## TASK REQUIREMENTS
Once the line with "discount: 3% = 1682.63 -> 3% = 1647.16" is found in the material, write out that line and every later line exactly, through the end.

________________________

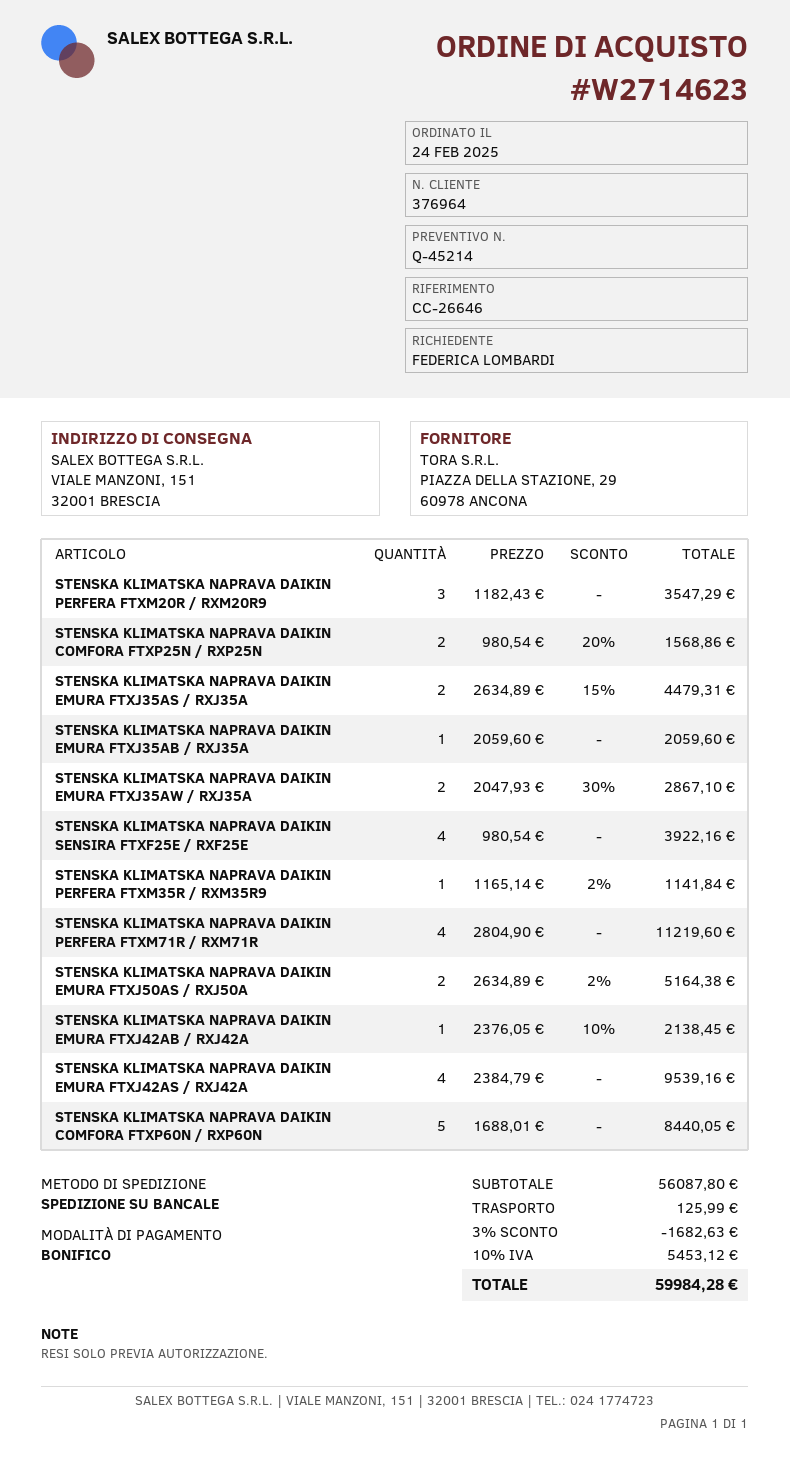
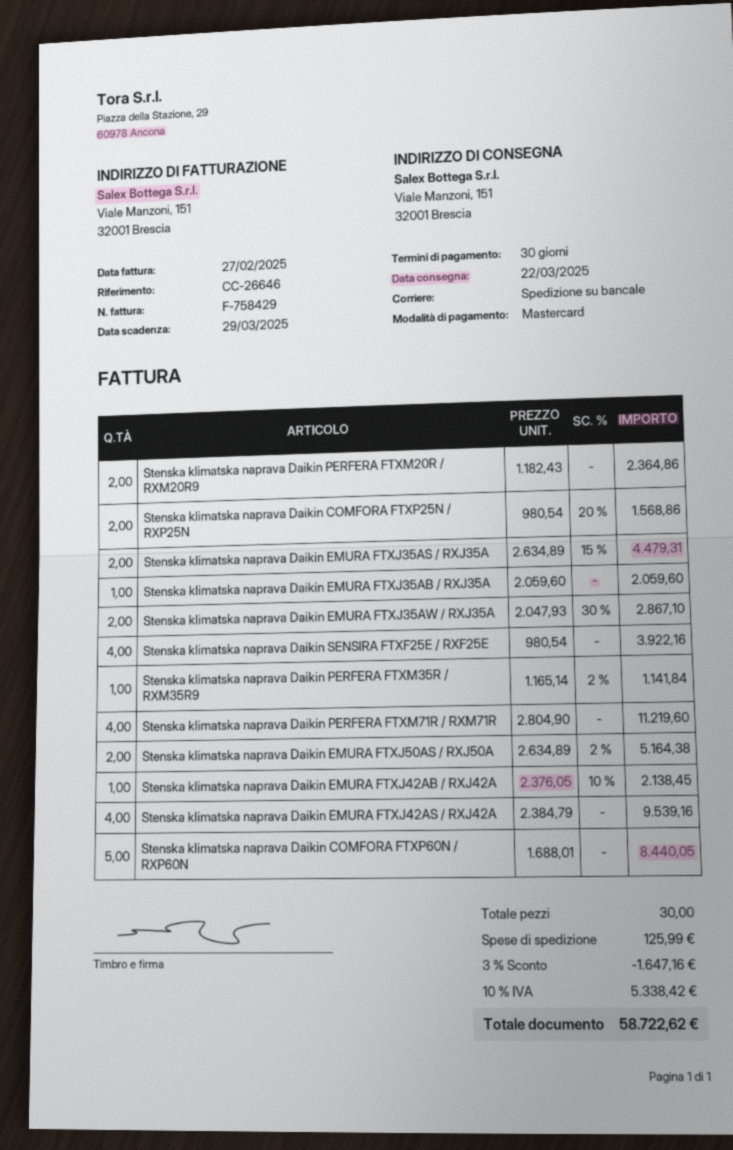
payment method: bank transfer -> Mastercard
STENSKA KLIMATSKA NAPRAVA DAIKIN PERFERA FTXM20R / RXM20R9: 3 x 1182.43 = 3547.29 -> 2 x 1182.43 = 2364.86
discount: 3% = 1682.63 -> 3% = 1647.16
tax: 10% = 5453.12 -> 10% = 5338.42
total: 59984.28 -> 58722.62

________________________

## REPLY TO THE EXERCISE
discount: 3% = 1682.63 -> 3% = 1647.16
tax: 10% = 5453.12 -> 10% = 5338.42
total: 59984.28 -> 58722.62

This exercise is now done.